Foucault não almejou avaliar comportamentos, ideais, sociedades e suas ideologias, mas as “problematizações”, através das quais o indivíduo se deu como algo que pode ser pensado, e as práticas, a partir das quais essas problematizações se formaram. A atividade e os prazeres sexuais foram problematizados através das práticas de si, e, com isso, coloca-se em jogo os critérios de uma estética da existência. O indivíduo pode dominar-se, transformar-se na relação consigo mesmo, independente de prescrições. O regime é de uma “arte de viver”, onde se evita o desperdício e requer cuidado para evitar a morte. Os prazeres que provém da atividade sexual são resultantes do jogo entre vida e morte, sendo o campo para a formação ética do sujeito. Em Uso dos prazeres, ele deixa claro que:

[...] a exigência de austeridade implicada pela constituição desse sujeito senhor de si mesmo, que não se apresenta sob a forma de uma lei universal, à qual todos e cada um deveriam se submeter; mas, antes de tudo, como um princípio de estilização da conduta para aqueles que querem dar à sua existência a forma mais bela e melhor realizada possível. (FOUCAULT, 2007b, p. 218)

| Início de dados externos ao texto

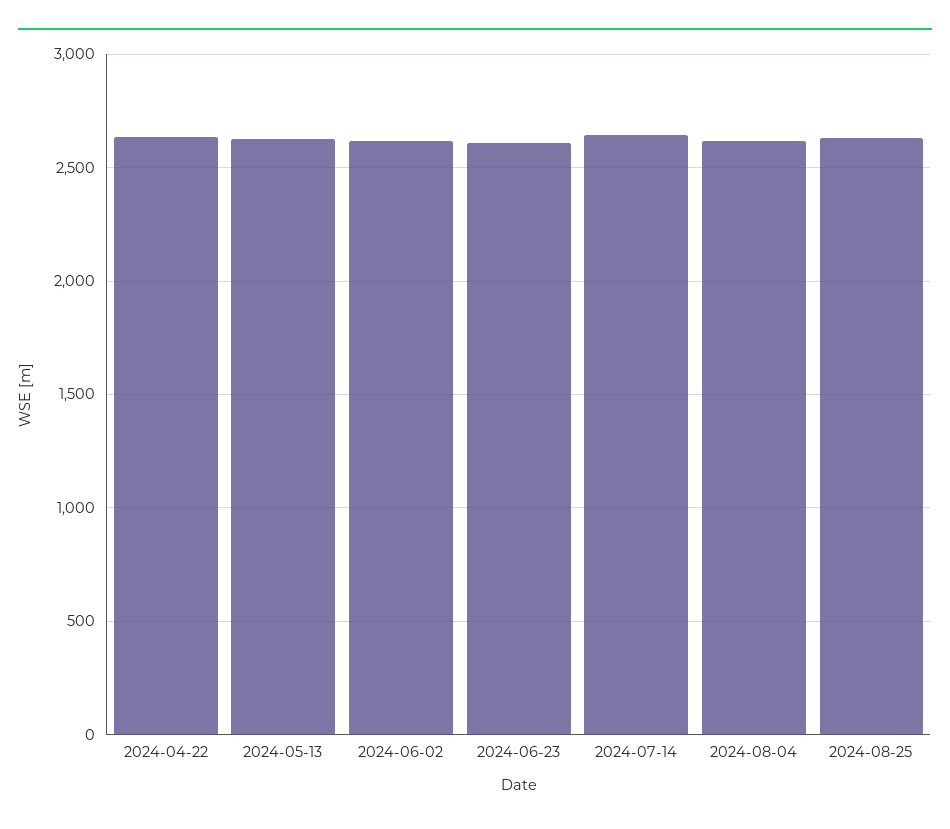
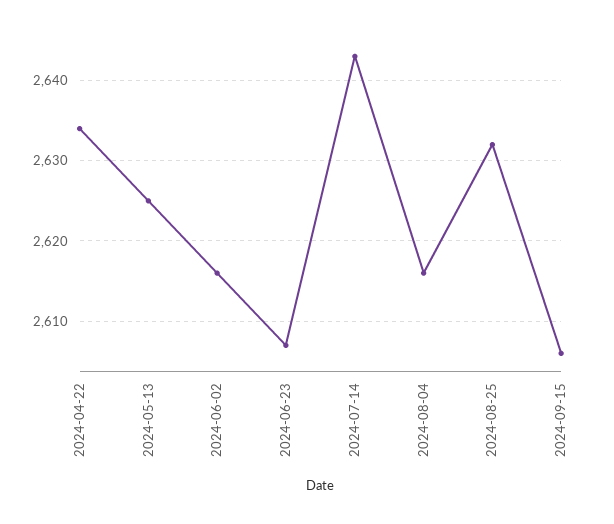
2024-09-15: none -> 2606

11 Cuidado de si, aqui, no sentido de “recolher-se em si”, “estar consigo mesmo”, “ocupar-se consigo mesmo”,

Consequentemente, nem interdições, nem leis universais, mas, sim, uma estética da existência daria a forma bela à vida. Assim, em Uso dos Prazeres, Foucault analisou a teoria e as práticas subjetivantes ou práticas de si que problematizam, como questão moral, as condutas sexuais, visando ao que se pode chamar de a subjetivação do sujeito. Tal subjetivação, na Grécia nos séculos IV e III a.C., é o resultado de uma relação consigo, constituída a partir de uma estilização da liberdade numa estética da existência, através da qual o homem desse período procurou conferir à sua vida a forma a mais bela possível.

Foucault tomou por base a história da sexualidade para buscar como se deu a formação do sujeito moderno, visto através da sexualidade, sendo este um dispositivo histórico, pois gerou preocupação científica, administrativa e social. Foi possível observar, então, sua estreita relação na origem da identidade do sujeito. A análise das transformações do comportamento dos sujeitos em relação a sua sexualidade permitiu observar de que forma os indivíduos buscam sua identidade diante da sociedade e de si próprios, visto que suas ações estão diretamente ligadas a questões de práticas cotidianas, como saúde, trabalho, lazer, família, educação etc. Sendo a sexualidade uma ação que gera muitas consequências, faz-se necessário dar continuidade à pesquisa, abordando como cada um se relaciona consigo mesmo e com sua própria sexualidade, uma vez que estamos inseridos em um meio mantido por uma rede de poderes.

2 O CUIDADO DE SI NA HISTÓRIA DA SEXUALIDADE

Neste capítulo o tema abordado será o cuidado de si, tendo como base teórica principal o volume III de História da sexualidade. Para colocar em prática o cuidado conosco mesmos, é preciso que dediquemos uma atenção especial a esta tarefa, pois, ao cuidarmos de nós mesmos, estamos nos construindo.